Lors d'une séparation, les conditions de logement de l'un ou l'autre des membres du couple se dégradent souvent. En cas de rupture d'un couple avec enfants, le maintien dans le domicile conjugal revient généralement à la mère, qui obtient souvent la garde des enfants. Les pères "non gardiens" se retrouvent ainsi en grande difficulté, hébergés chez des amis ou des parents, ou parfois à l'hôtel. "A terme, les situations temporaires trouvées par les pères s'épuisent et peuvent déboucher sur un parcours d'errance", analyse la Fondation Abbé-Pierre.
Dans ces conditions, l'exercice de la parentalité et la qualité des liens avec les enfants se détériorent souvent. "Les ménages se trouvent en fait dans un cercle vicieux où toute évolution sur l'un des plans (la famille ou le logement) représente désormais un risque sur l'autre plan", estime la Fondation.
Or, déplore l'association caritative, l'Etat n'a pas intégré cette "mutation radicale de la structure familiale". "C'est encore trop souvent le modèle de la famille nucléaire traditionnelle (un couple, un homme et une femme mariés, avec des enfants issus de leur union) qui sert de référence aux acteurs du logement."
Ainsi, le secteur de l'hébergement a-t-il été conçu pour les personnes isolées, alors que les familles à la rue, généralement une femme avec enfants, sont désormais majoritaires dans les demandeurs d'hébergement.

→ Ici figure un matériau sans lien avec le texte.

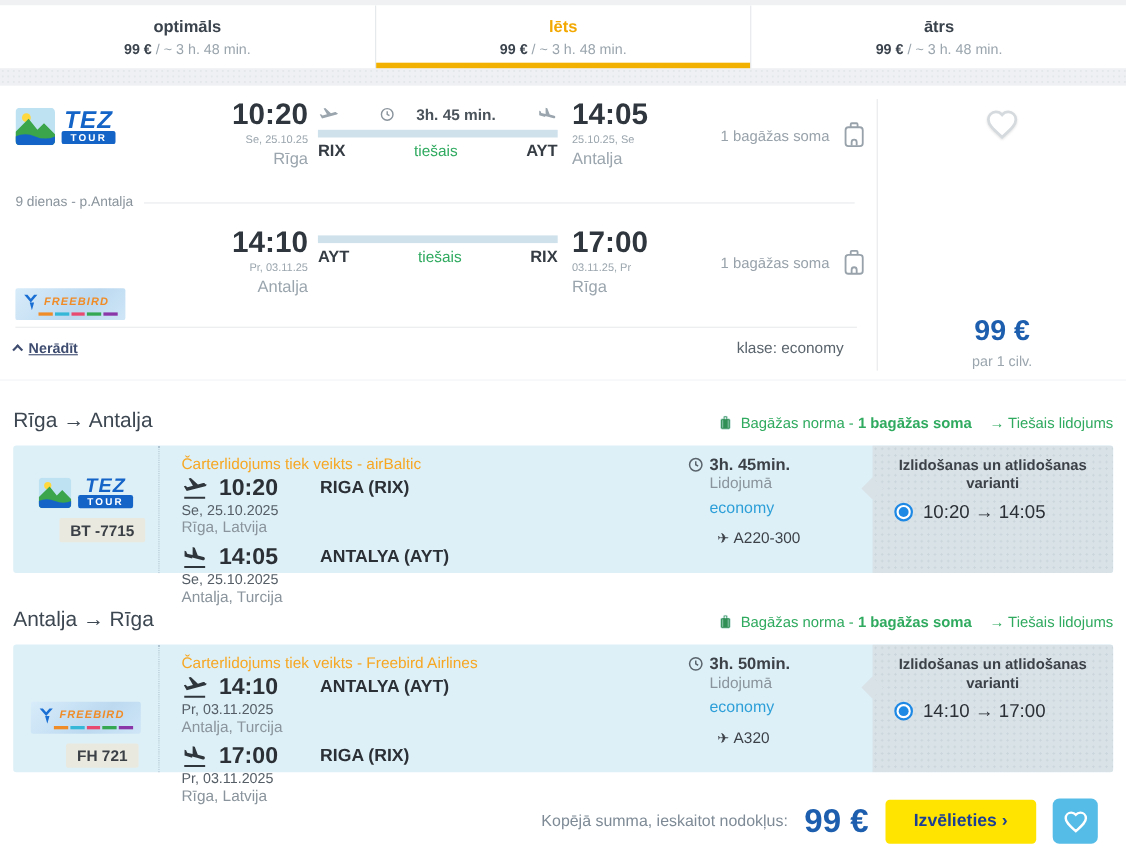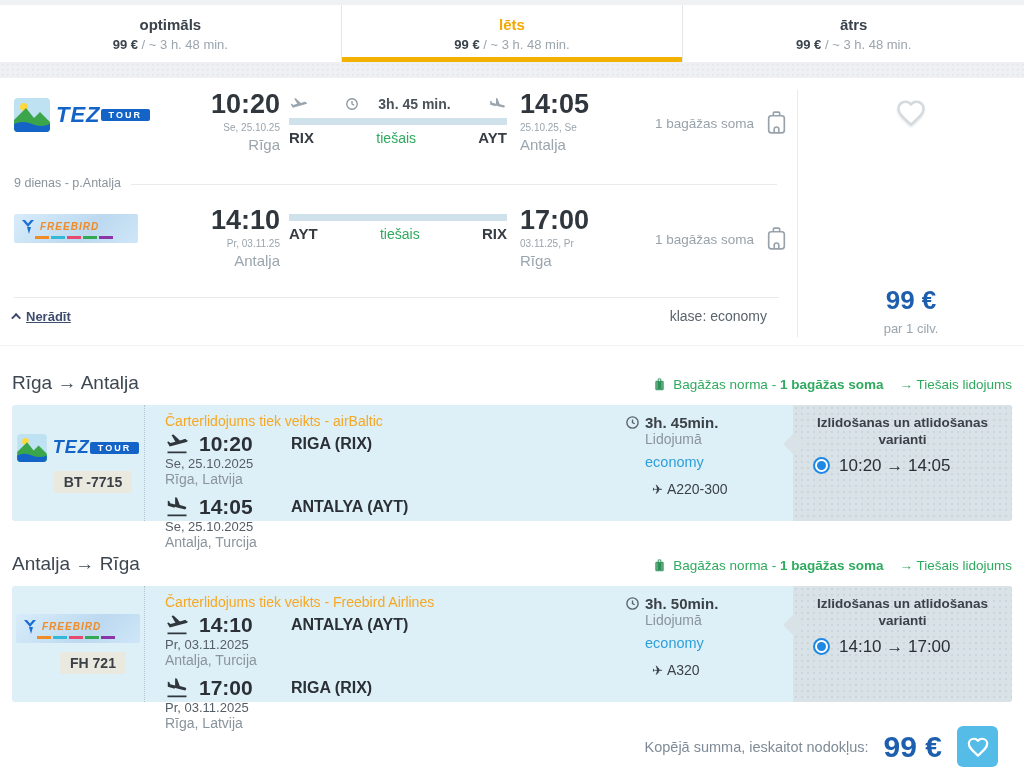"TEZ" .tez-txt { flex-direction: none -> column }
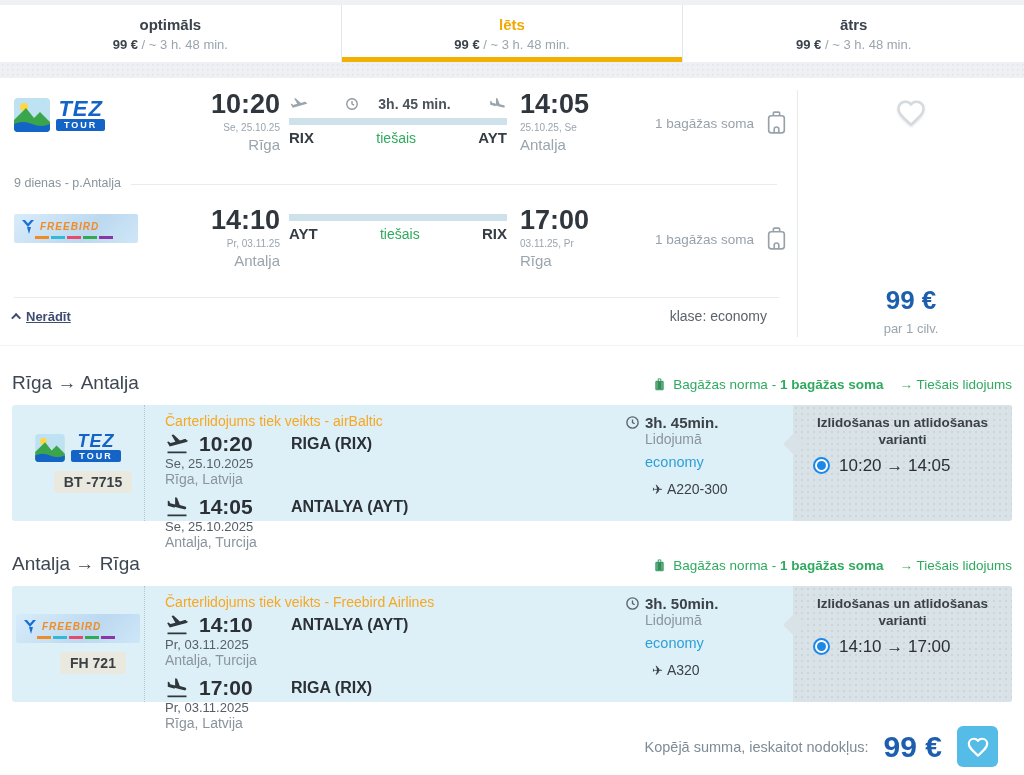"FREEBIRD" .fblogo { margin-top: none -> 48px; width: 124px -> 100px }
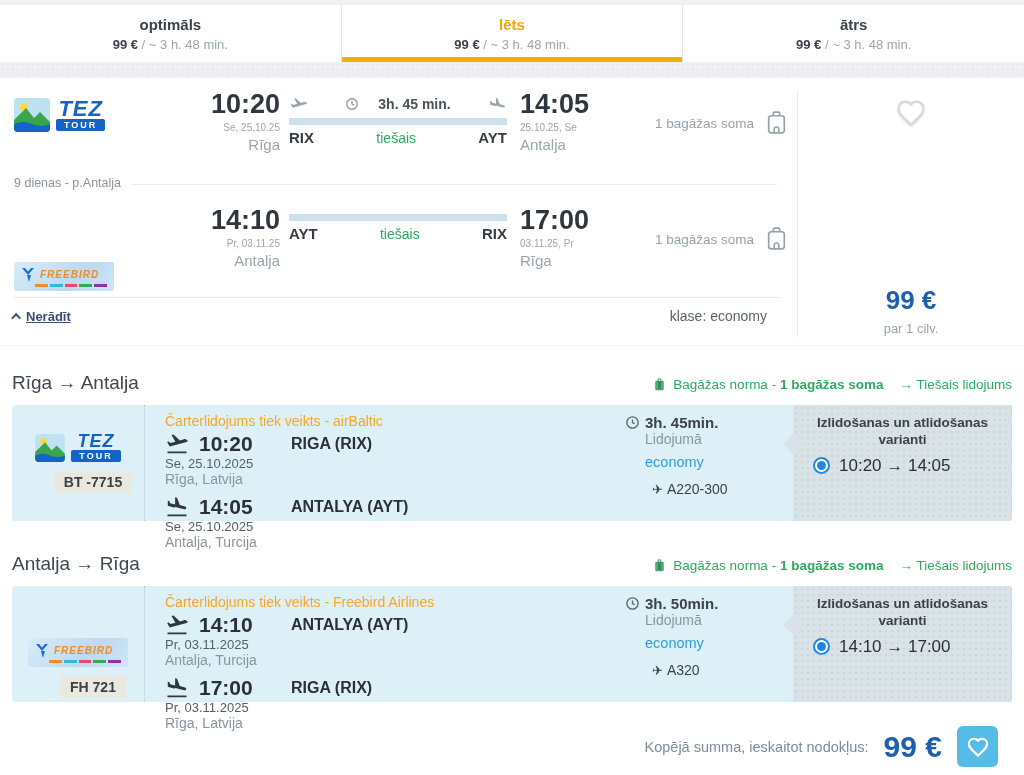"Izvēlieties ›" button.cta-btn { html: none -> <button>Izvēlieties ›</button> }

De même, les bailleurs sociaux n'arrivent pas à gérer les situations de séparation. L'adéquation entre le type de logement occupé et la situation des familles n'est pas toujours assurée. Ce décalage avec les réalités familiales actuelles se retrouve aussi dans la politique d'aides personnelles au logement ainsi que dans l'offre de construction.